«Falar pró boneco»

Esta expressão, que encontrei numa caixa de eletricidade, na Rua das Flores, no Porto, recorda-nos que, muitas vezes, ficamos a «Falar pró boneco».       Apesar de tentarmos manter um diálogo, que é exatamente o que nos pode ligar aos outros e com eles manter uma relação, acabamos, por vezes, por ter a sensação de…

Esta expressão, que encontrei numa caixa de eletricidade, na Rua das Flores, no Porto, recorda-nos que, muitas vezes, ficamos a «Falar pró boneco».      

Apesar de tentarmos manter um diálogo, que é exatamente o que nos pode ligar aos outros e com eles manter uma relação, acabamos, por vezes, por ter a sensação de que não nos ouvem ou de que não nos dão a atenção que gostaríamos de receber.
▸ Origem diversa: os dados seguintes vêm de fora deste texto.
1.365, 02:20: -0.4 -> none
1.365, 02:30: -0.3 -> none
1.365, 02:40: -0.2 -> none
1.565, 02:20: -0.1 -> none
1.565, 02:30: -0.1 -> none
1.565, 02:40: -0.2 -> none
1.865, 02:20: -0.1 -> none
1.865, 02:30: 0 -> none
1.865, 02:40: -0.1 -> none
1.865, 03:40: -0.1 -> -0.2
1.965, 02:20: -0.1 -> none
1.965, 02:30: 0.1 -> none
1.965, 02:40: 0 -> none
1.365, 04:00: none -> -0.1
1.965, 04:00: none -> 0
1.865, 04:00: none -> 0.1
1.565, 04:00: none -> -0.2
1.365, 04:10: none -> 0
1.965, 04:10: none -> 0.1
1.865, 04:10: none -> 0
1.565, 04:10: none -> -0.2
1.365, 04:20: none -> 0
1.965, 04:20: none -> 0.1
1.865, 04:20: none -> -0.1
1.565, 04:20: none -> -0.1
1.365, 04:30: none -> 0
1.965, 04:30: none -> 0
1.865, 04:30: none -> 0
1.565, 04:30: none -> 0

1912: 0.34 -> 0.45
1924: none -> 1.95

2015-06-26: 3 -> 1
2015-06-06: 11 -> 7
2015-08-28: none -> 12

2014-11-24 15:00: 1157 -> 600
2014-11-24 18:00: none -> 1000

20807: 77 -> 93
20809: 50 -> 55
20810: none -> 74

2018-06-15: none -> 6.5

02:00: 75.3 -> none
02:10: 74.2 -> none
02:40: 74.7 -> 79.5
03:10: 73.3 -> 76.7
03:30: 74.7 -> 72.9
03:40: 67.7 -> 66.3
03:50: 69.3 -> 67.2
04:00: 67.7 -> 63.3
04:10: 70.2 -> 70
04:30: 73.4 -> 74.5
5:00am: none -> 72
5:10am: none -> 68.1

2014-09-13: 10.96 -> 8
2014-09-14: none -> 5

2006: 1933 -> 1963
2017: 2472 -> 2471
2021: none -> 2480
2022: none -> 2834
E, nesses momentos, sentimos que não estamos a conversar, mas, antes, a falar sozinhos, como se falássemos para uma «parede» ou para um «boneco», que só está presente fisicamente, enquanto a sua mente se ausenta para outras paragens, ou nem sequer existe…

Mas, também nós o fazemos muitas vezes, porque ficamos reféns da correria louca em que a vida se transforma, e nós próprios não damos aos outros a atenção que merecem ou de que, nesse momento, necessitariam.

Como diz Tolentino Mendonça: «A maior parte das vezes é a correr que passamos pela vida uns dos outros. Mesmo com os nossos amigos: vamos sabendo deles, mantemos um contacto regular, encontramo-nos até, mas nem nos darmos conta como é a correr que o fazemos. Bastaria talvez um grãozinho de lentidão, um ínfimo que fosse de outro vagar, para que apreendêssemos aquilo que na pressa não vimos, aquilo que já era patente em sinais que não valorizámos, aquilo que ficou para dizer mais tarde, quando houvesse tempo, e depois nunca houve – sabendo todos que não foi por mal. O que custa, porém, é perceber depois que nem teria sido preciso muito: bastaria andar a um ritmo ainda humano em vez de voar; conversar, de vez em quando, em vez do constante entreter; escutar, e não apenas reduzir o espaço de comunicação à opaca sofreguidão com que as palavras rotineiras acabam por devorar a vida».

Esta forma tão bela e cheia de poesia com que Tolentino Mendonça descreve a correria sôfrega dos nossos dias faz-nos pensar como poderíamos ser diferentes, como poderíamos alterar a nossa forma de escutar e de dizer, deixando algum espaço para nos deliciarmos com palavras mais bonitas, para escutarmos o silêncio e para verdadeiramente olharmos os outros, tomando tempo para verdadeiramente os vermos, para verdadeiramente vivermos e darmos mais significado à nossa existência.

É, efetivamente, um privilégio escutar o silêncio, mesmo quando este, como diz Mourão-Ferreira: «Já (…) não é de oiro: é de cristal», demorarmo-nos nas coisas, nas pessoas, no que nos rodeia e naquilo e naqueles de quem gostamos. Porque, passarmos a correr pelo que nos faz felizes, não nos dá felicidade. Porque, corrermos desenfreadamente atrás de um sonho, não nos permite viver plenamente esse sonho. Muitas vezes pensamos que a felicidade é um destino, quando, na realidade, não o é. A felicidade é um caminho e só poderemos ser verdadeiramente felizes se conseguirmos usufruir desse caminho e de tudo o que nos acontece diariamente, confiantes na importância da presença amiga: Como diz Vinicius de Moraes: «O amigo: um ser que a vida não explica».

Estabelecemos metas como se essas metas nos pudessem trazer felicidade. E, no fundo, acabamos por passar ao lado dos pormenores, que são, eles próprios, o que de mais significativo existe na vida. Não são as metas que nos preenchem verdadeiramente. São os passos que nos levam até essas metas que realmente contam. E é com esta consciência que devemos caminhar, com a mente a funcionar.